Within the listing that follows, reproduce exactly the lines starting at the line with "background: #f97316 ->" and ending at the line with "margin-left: 20px ->", inclusive, and only those. Pictures are dropped.
#### DATA SHOWN ####
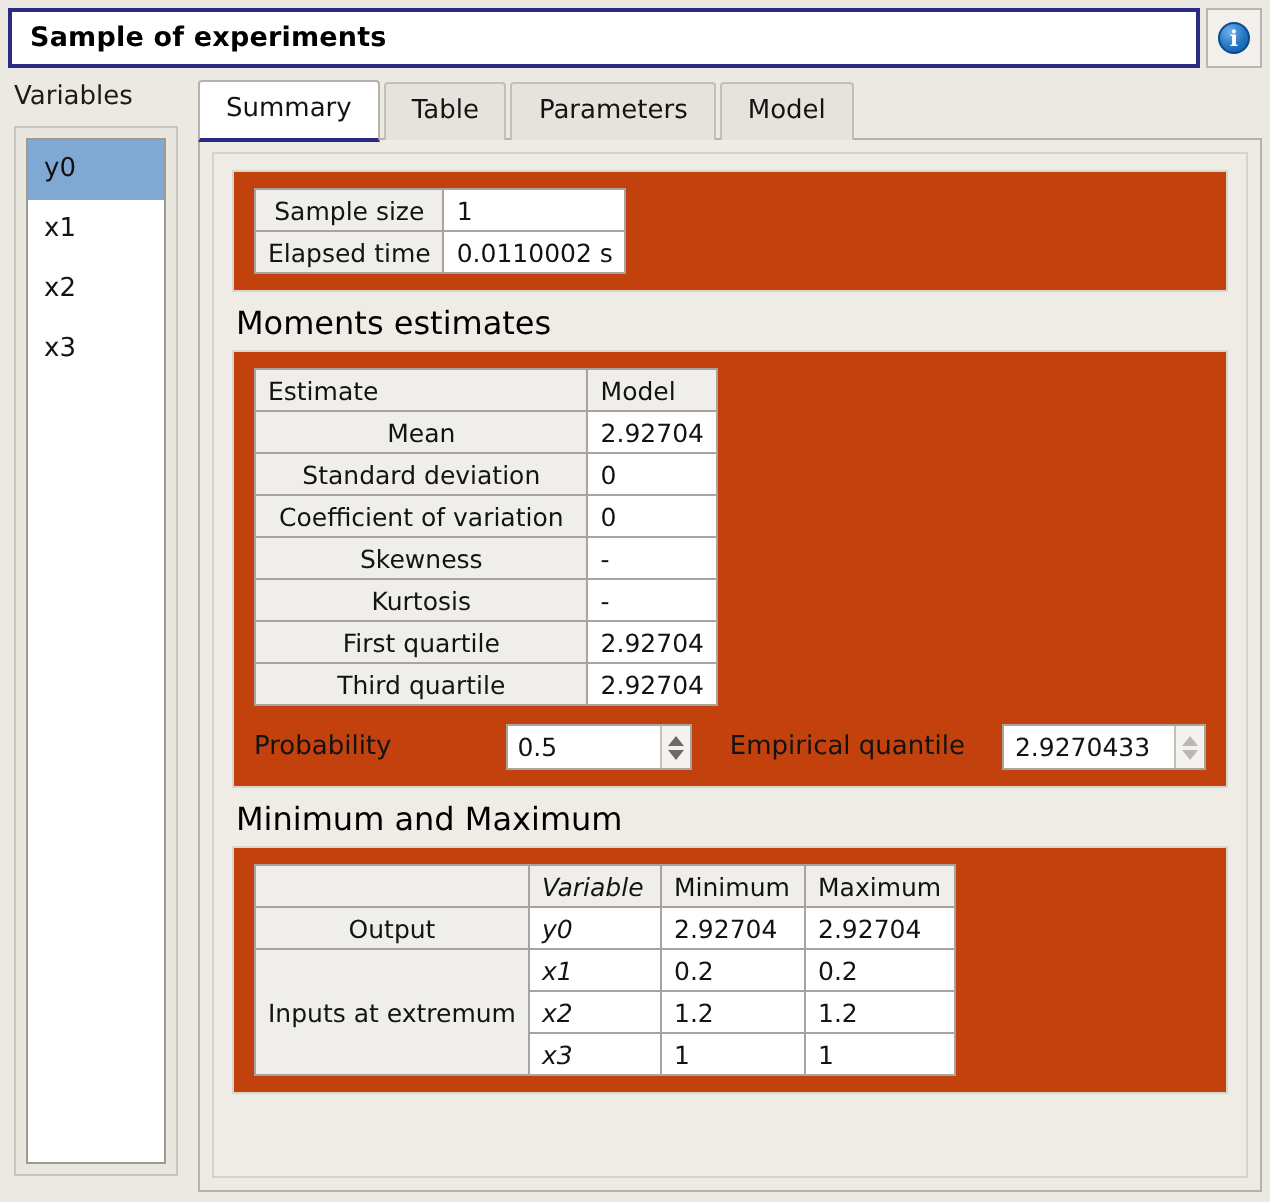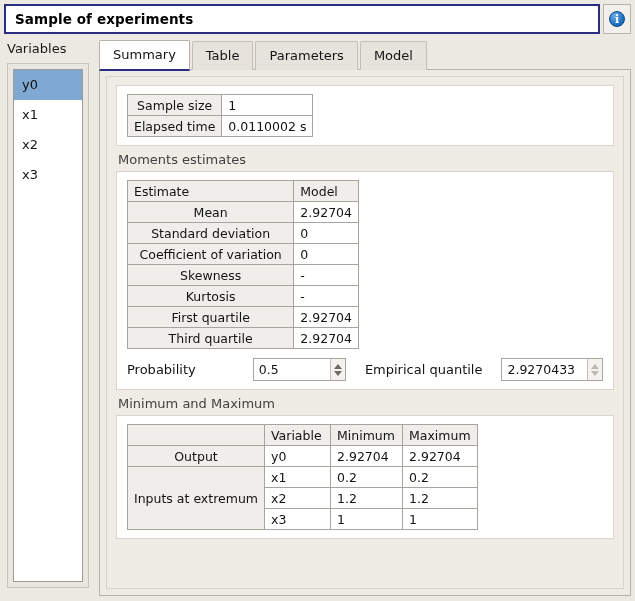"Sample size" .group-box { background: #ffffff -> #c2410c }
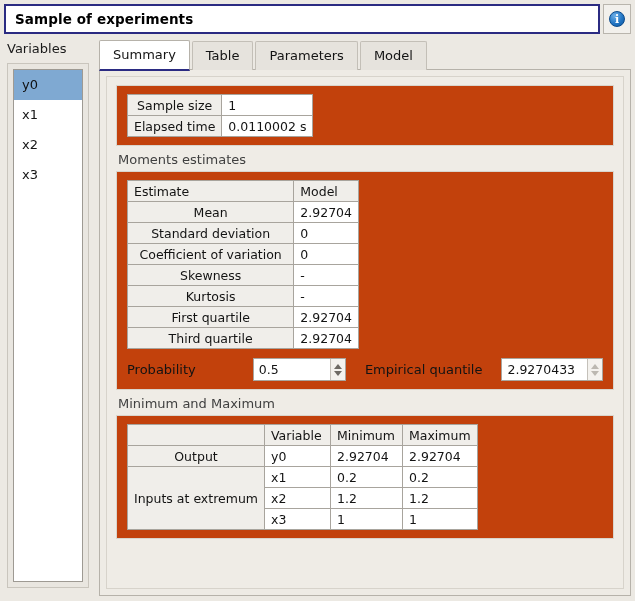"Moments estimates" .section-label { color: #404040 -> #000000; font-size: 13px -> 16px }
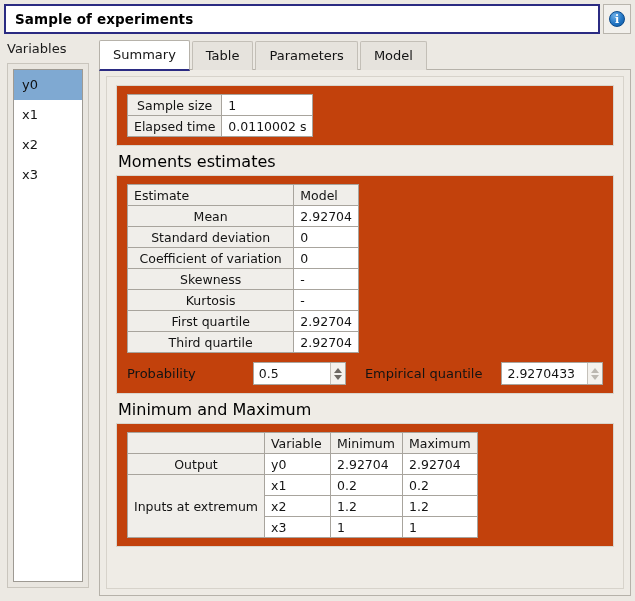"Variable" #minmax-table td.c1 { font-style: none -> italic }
####
#### DATA SHOWN ####
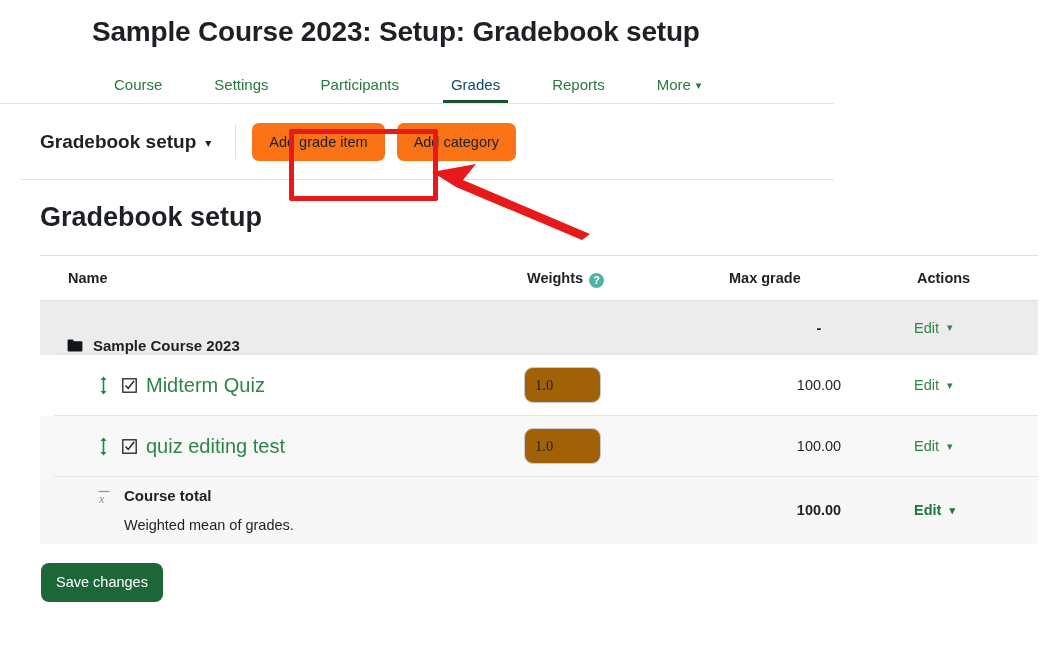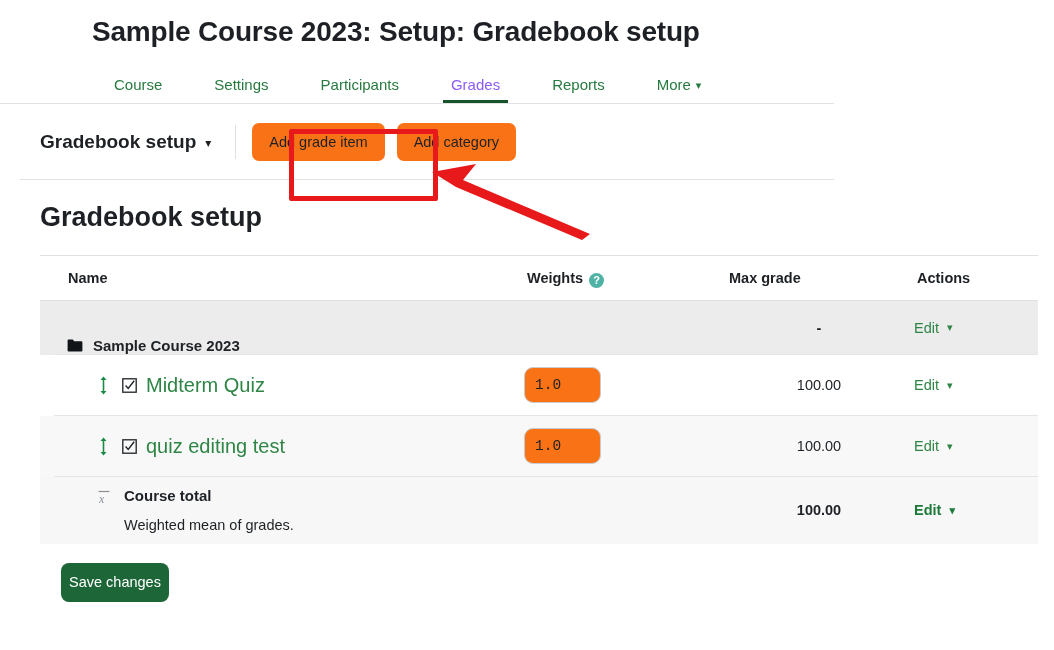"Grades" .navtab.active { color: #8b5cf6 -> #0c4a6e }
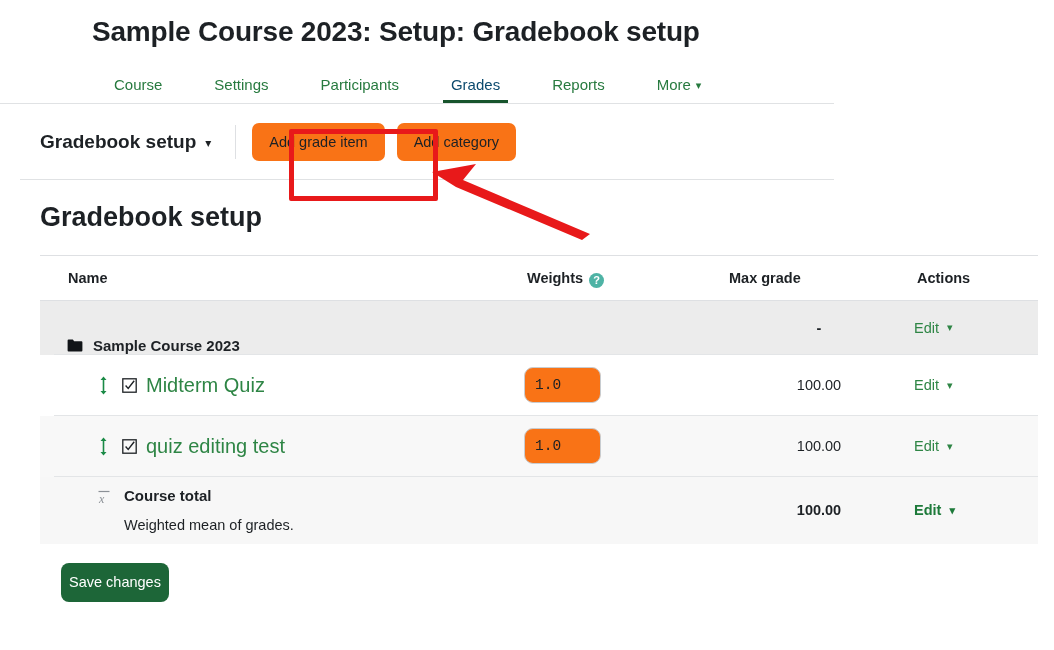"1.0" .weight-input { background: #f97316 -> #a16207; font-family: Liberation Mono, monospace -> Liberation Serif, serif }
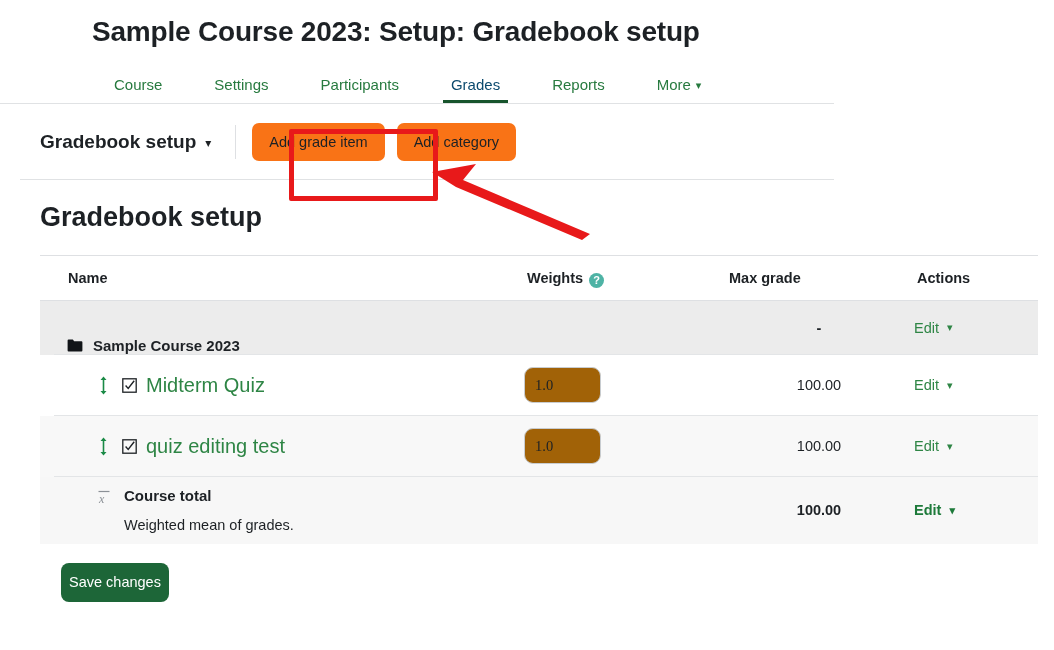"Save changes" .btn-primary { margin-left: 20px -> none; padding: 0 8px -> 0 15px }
####
◆ SOLUTION TO THE EXERCISE
"1.0" .weight-input { background: #f97316 -> #a16207; font-family: Liberation Mono, monospace -> Liberation Serif, serif }
"Save changes" .btn-primary { margin-left: 20px -> none; padding: 0 8px -> 0 15px }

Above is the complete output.